Christian Bueger

PhD Course on the Methodology of Interviewing in Politics

Home of the Department of Politics and International Relations

On April 9th, 14:00-18:00, I am teaching together with Ian Stafford a PhD training course on different methodologies of interviews. The course provides an advanced introduction to the methodology of interviewing in a political science context. Along with text analysis, interviewing is perhaps the most widespread qualitative method used in political science and international relations. Interviewing is however not only one of the most complicated and resource intensive methods, but also requires a high degree of methodological reflexivity. In this short course we discuss the core problems of planning, conducting and interpreting interviews as well as writing with interview data. The course is suitable for PhD Researchers in Political Science and International Relations in all stages of their research.

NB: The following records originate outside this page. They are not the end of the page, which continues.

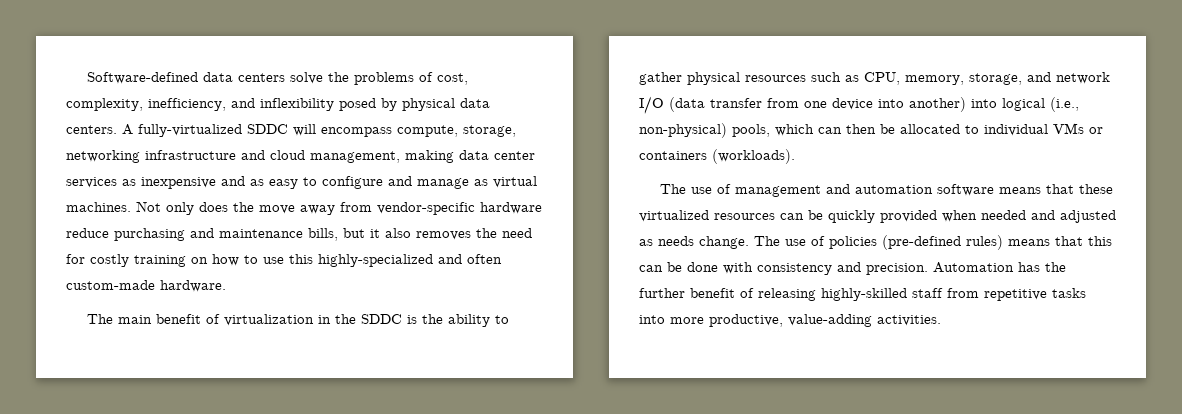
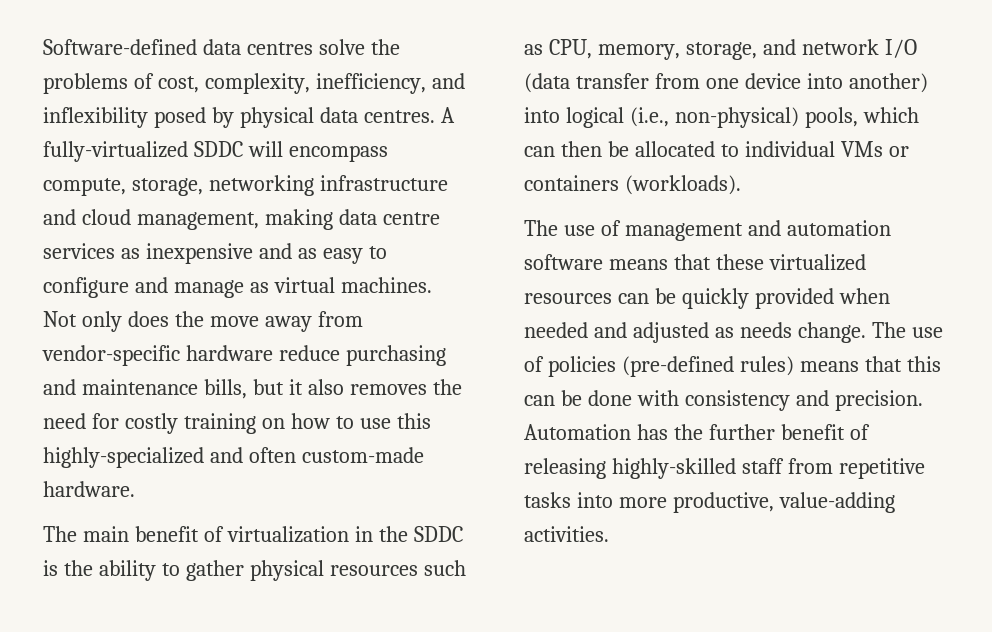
- Software-defined data centers solve the problems of cost, complexity, inefficiency, and inflexibility posed by physical data centers.
+ Software-defined data centres solve the problems of cost, complexity, inefficiency, and inflexibility posed by physical data centres.
- A fully-virtualized SDDC will encompass compute, storage, networking infrastructure and cloud management, making data center services as inexpensive and as easy to configure and manage as virtual machines.
+ A fully-virtualized SDDC will encompass compute, storage, networking infrastructure and cloud management, making data centre services as inexpensive and as easy to configure and manage as virtual machines.

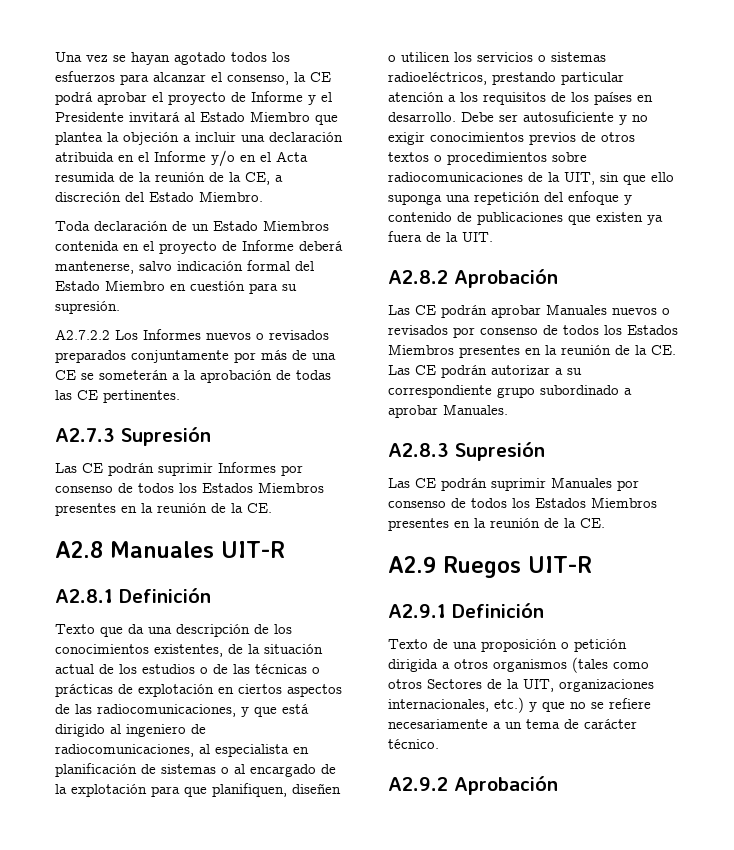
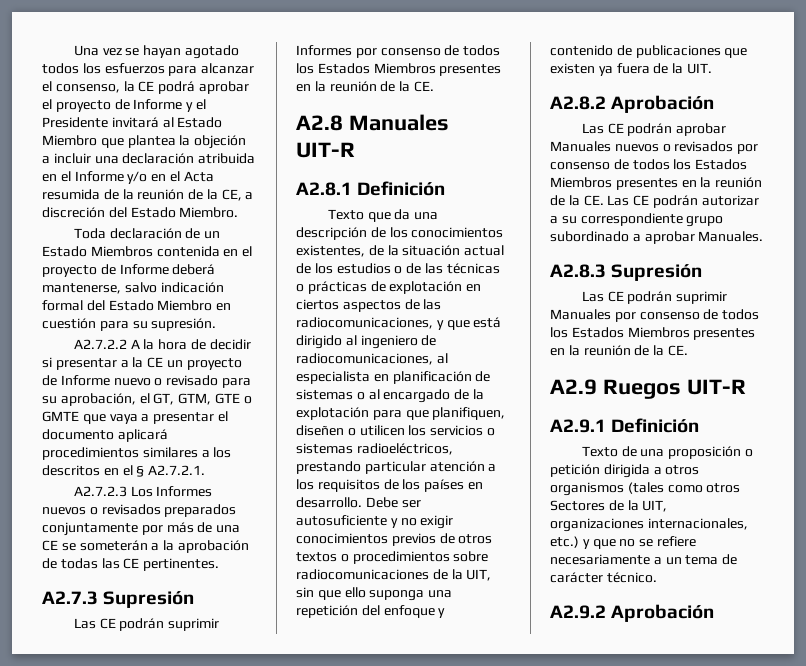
- A2.7.2.2 Los Informes nuevos o revisados preparados conjuntamente por más de una CE se someterán a la aprobación de todas las CE pertinentes.
+ A2.7.2.2 A la hora de decidir si presentar a la CE un proyecto de Informe nuevo o revisado para su aprobación, el GT, GTM, GTE o GMTE que vaya a presentar el documento aplicará procedimientos similares a los descritos en el § A2.7.2.1.
+ A2.7.2.3 Los Informes nuevos o revisados preparados conjuntamente por más de una CE se someterán a la aprobación de todas las CE pertinentes.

In the course we discuss the following issues:

  • What kind of data do interviews generate?
  • For which studies are interviews suitable?
  • How do methodological choices lead to different types of interviews?
  • What strategies for selecting interviewees are available?
  • How do different types of questions generate different types of data?
  • How can one master interview situations?
  • What technology can be used for interviews?
  • How can interviews be analysed and interpreted?
  • How can interview data be used in writing up results?

We will discuss the following literature:

Baker, Sarah Elsie, Rosalind Edwards, Peter Adler, Howard S Becker, and Andrea Doucet. “How Many Qualitative Interviews Is Enough ? Expert Voices and Early Career Reflections on Sampling Expert Voices.” National Centre for Research Methods Review Paper.
Harrison, John. 2008. “Stating the Production of Scales: Centrally Orchestrated Regionalism, Regionally Orchestrated Centralism.” International Journal of Urban and Regional Research 32 (4): 922–941.
Morris, Zoë Slote. 2009. “The Truth About Interviewing Elites.” Politics 29 (3): 209–217.
Nicolini, Davide. 2009. “Articulating Practice through the Interview to the Double.” Management Learning 40 (2): 195–212.
Opdenakker, Raymond. 2006. “Advantages and Disadvantages of Four Interview Techniques in Qualitative Research.” Forum Qualitative Sozialforschung/ Forum: Qualitative Social Research 7 (4).
Wagenaar, Hendrik. 2004. “‘Knowing’ the Rules: Administrative Work as Practice.” Public Administration Review 64 (6): 643–656.